A vast intellectual heritage remains from that year, with a significant mobilisation of the civil society, which proves that Barcelona’s most important achievement may precisely be having ceased to be merely a project of States. Furthermore, it is precisely at that level that the difficulties have been most significant, as shown by the absence of the Arab Heads of State at the Summit. But if today we carefully analyse the inter-governmental debate on this entire process, we realise that some have verified that Barcelona is not on a par with the region’s needs. It is true that the absence of an overwhelming majority of southern Heads of State in Barcelona adds to that perception.

Most of the works conducted in the framework of the Summit’s preparations already made a harsh evaluation of some of the aspects of the Partnership’s ten years, but on the contrary to current criticism, it was believed that the Euro-Mediterranean framework was still the most adequate. The critics are now looking for an alternative framework. The argument is double: some consider it necessary to mobilise much more important resources than those of Barcelona for the Southern States to solve their current problems. A type of “Marshall Plan for the Mediterranean”, supported, for instance, by Luís Amado, the current Minister of Foreign Affairs of Portugal—which takes on the Union presidency during the second semester of 2007—who believes that “today’s main priority for the EU is to confront the difficult situation faced by its southern Mediterranean border.” Meanwhile, during a recent intervention, Miguel Ángel Moratinos defended the creation of a Euro-Mediterranean Community. For others it would be forced to establish that the Mediterranean is, above all, a project of southern European countries and it is with them that the Mediterranean Partners can recreate the élan that enabled the Partnership to be launched in 1995. According to the new President of the French Republic, a Mediterranean Union with real institutions would be the adequate response.

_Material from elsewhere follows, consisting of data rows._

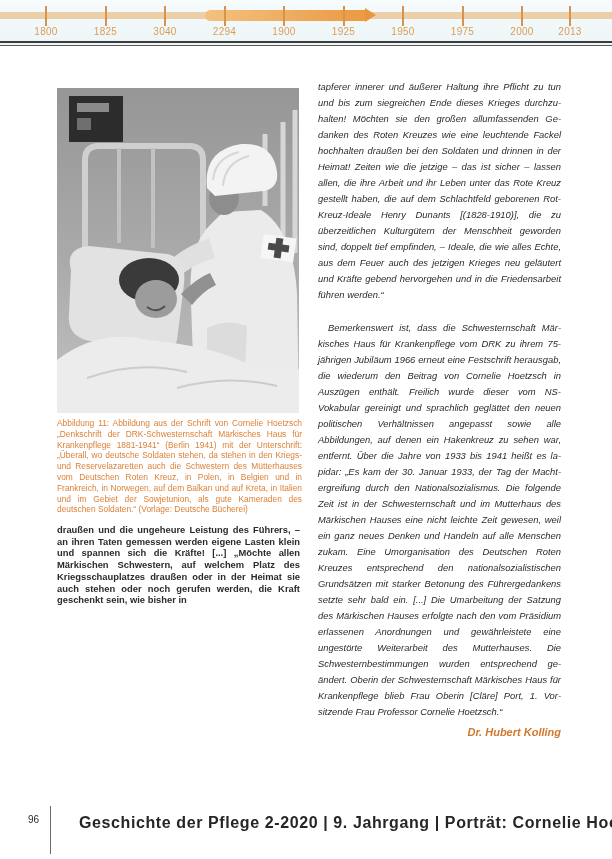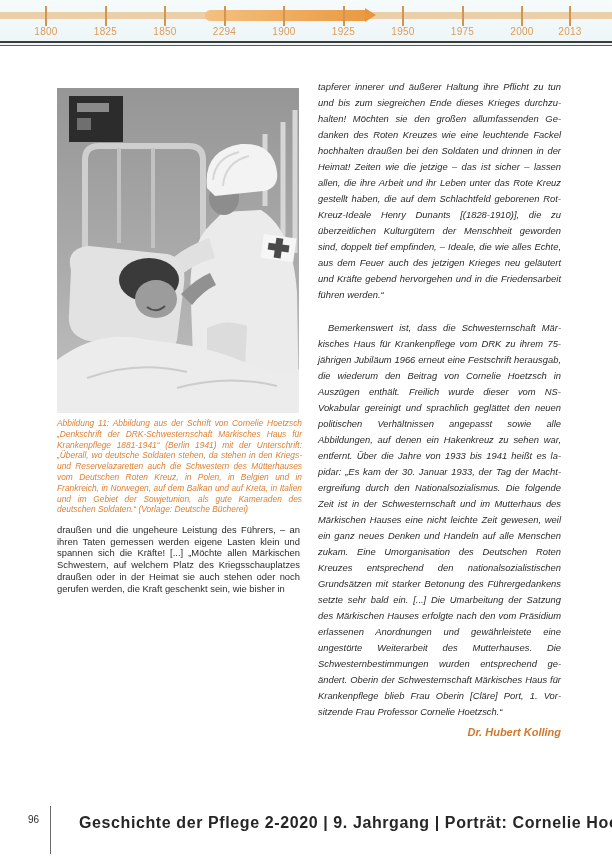"1850" div.tl-year { text: 1850 -> 3040 }
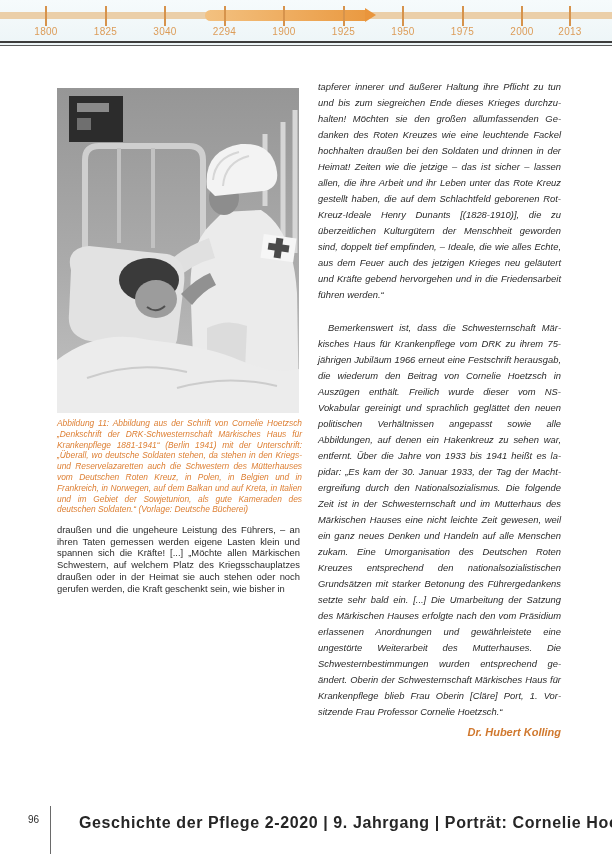"Abbildung 11: Abbildung aus der" .caption { font-style: italic -> none }
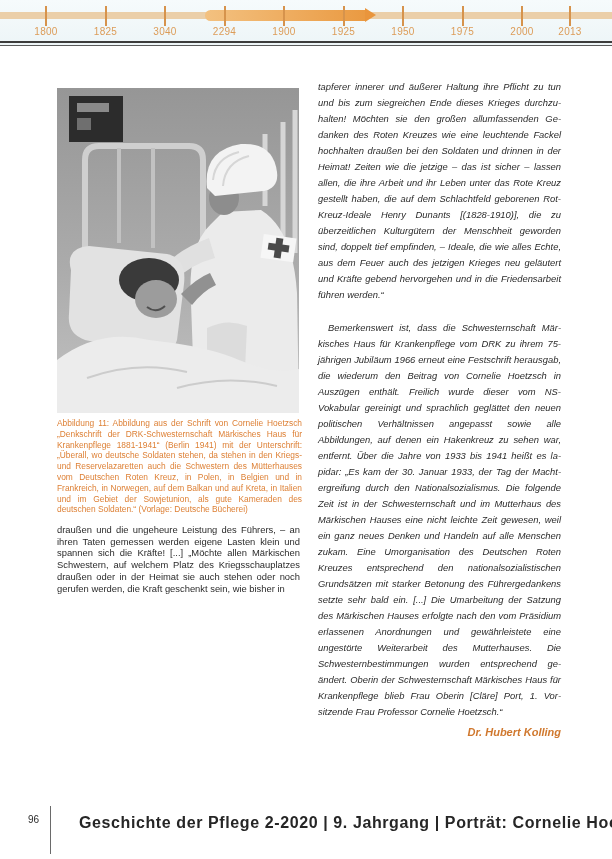"draußen und die ungeheure Leistung" .left-par { font-weight: none -> bold }
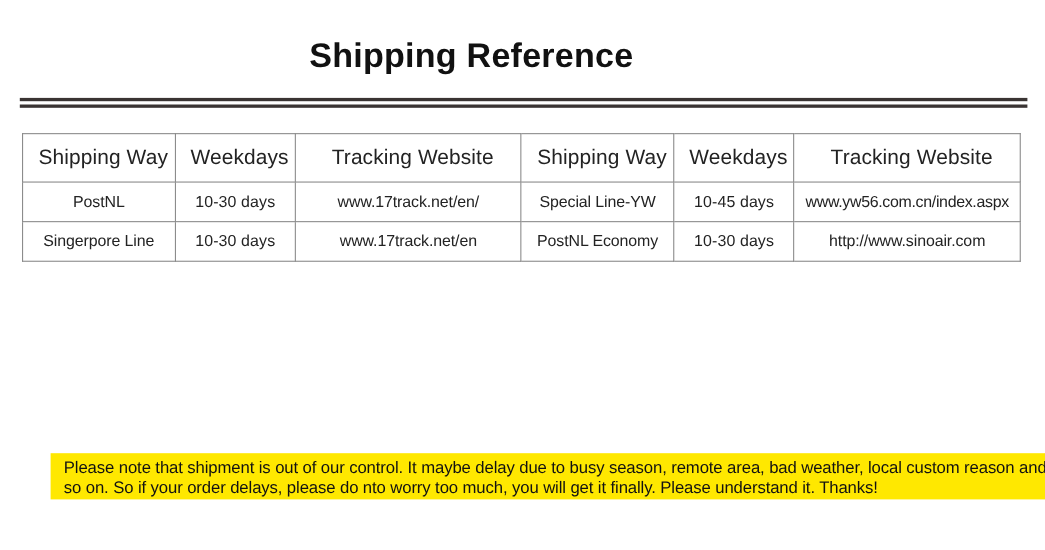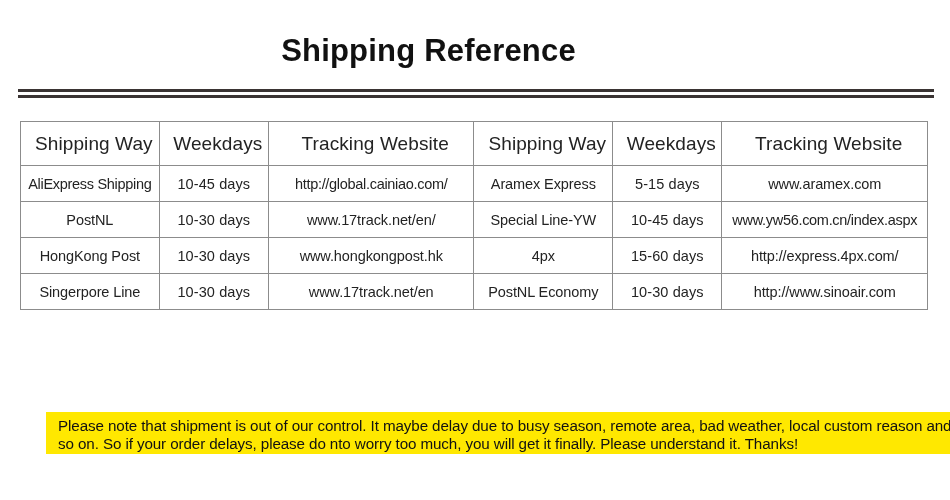"AliExpress Shipping" tr { html: <tr> <td>AliExpress Shipping</td> <td>10-45 days</td> <td>http://global.cainiao.com/</td> <td>Aramex Express</td> <td>5-15 days</td> <td>www.aramex.com</td> </tr> -> none }
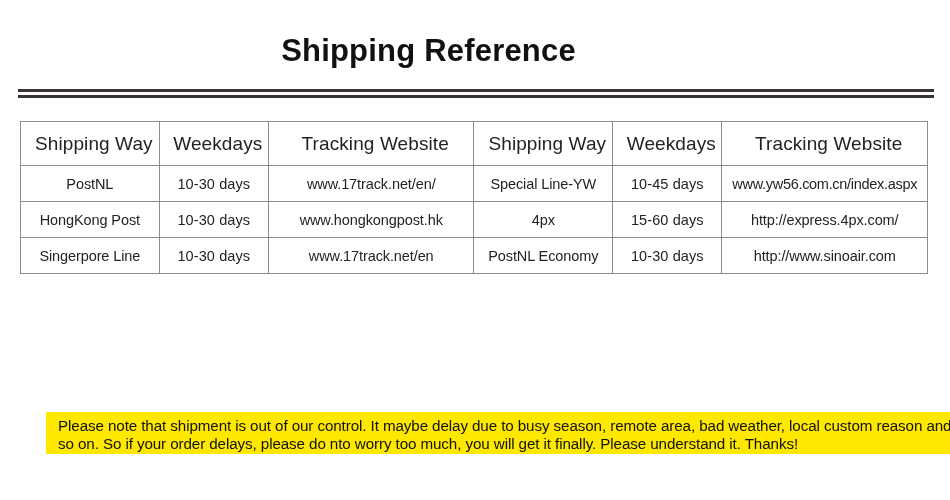"HongKong Post" tr { html: <tr> <td>HongKong Post</td> <td>10-30 days</td> <td>www.hongkongpost.hk</td> <td>4px</td> <td>15-60 days</td> <td>http://express.4px.com/</td> </tr> -> none }
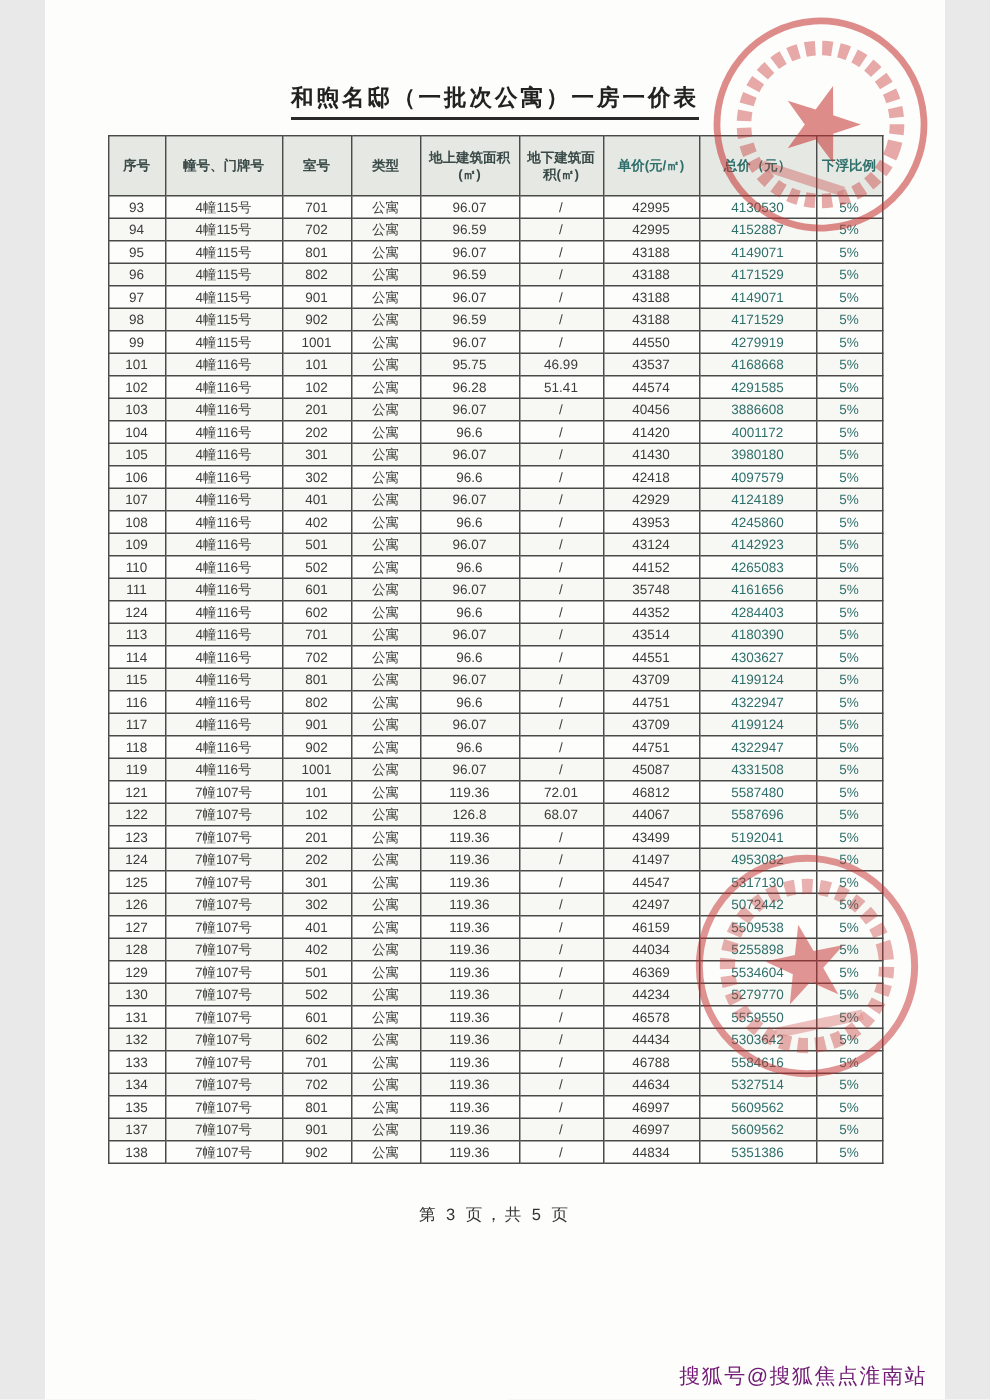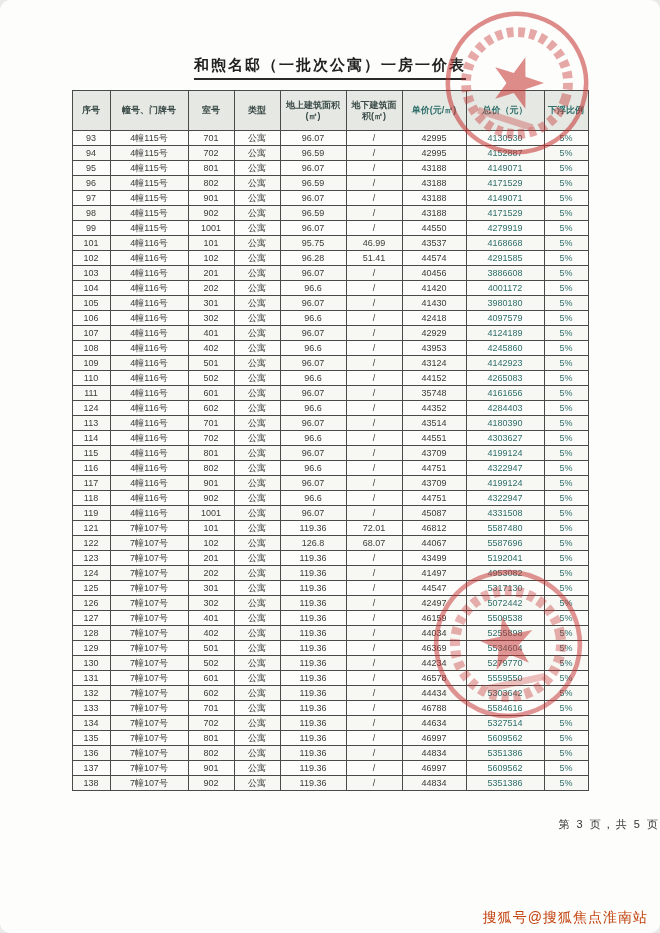"和煦名邸（一批次公寓）一房一价表" .page { border-radius: 10px -> none; width: 660px -> 600px }
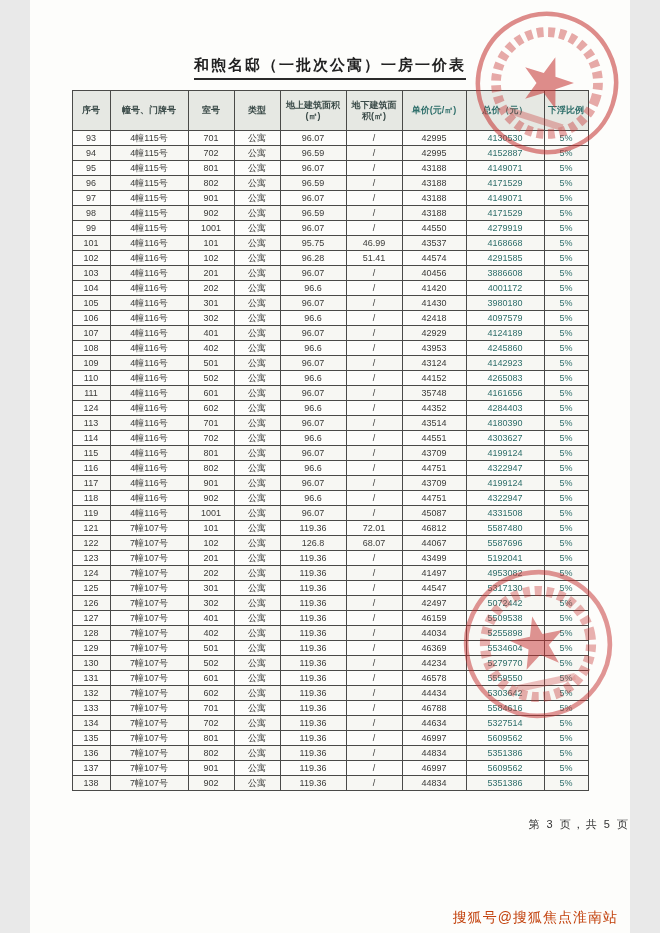"136" tr { html: <tr> <td>136</td> <td>7幢107号</td> <td>802</td> <td>公寓</td> <td>119.36</td> <td>/</td> <td>44834</td> <td>5351386</td> <td>5%</td> </tr> -> none }
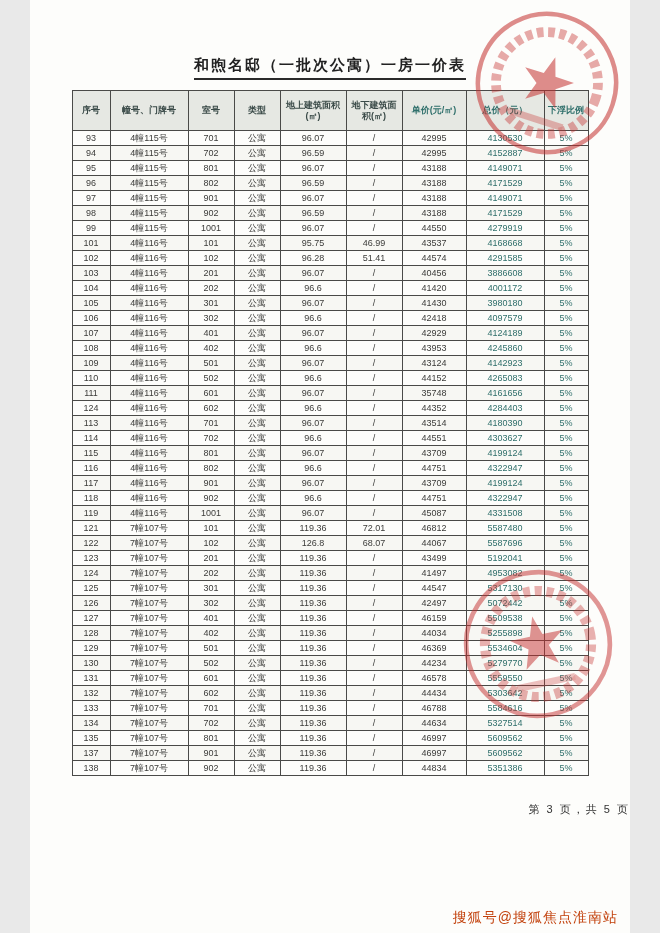"第 3 页，共 5 页" .footer-text { text-align: right -> center }
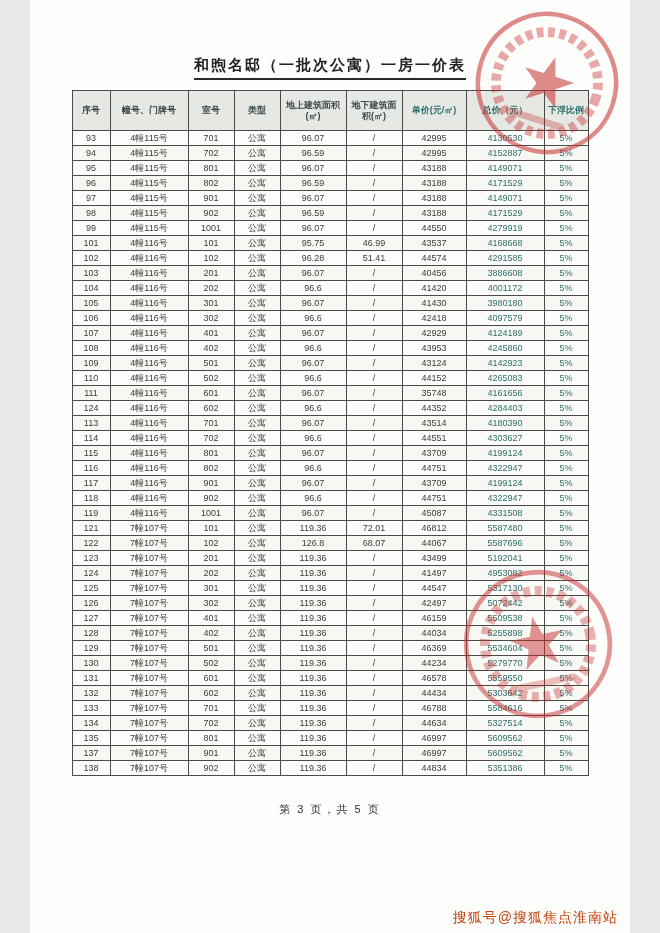"搜狐号@搜狐焦点淮南站" .watermark { color: #c2410c -> #701a75 }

All of these statements refer to the centrality of the Mediterranean problems and the depth of the crisis affecting the region. A verification that barely differs from the one made at the start of the eighties by President Mitterrand, who even then advocated the idea of holding a conference on the western Mediterranean that focused above all on economic affairs.

This verification on the economic and social situation is accompanied, as occurred back in the eighties, by a concern for the emergence of radical Islamism as the main alternative to the current regimes and problems of emigration, matter which, after all, motivated the Barcelona Summit of 2005.

It is not only desirable but also essential for the leaders of Mediterranean countries to voice the need for the Union to prioritise the region in a clearer, more unequivocal manner, but it is also necessary for them to get the remaining European members involved. 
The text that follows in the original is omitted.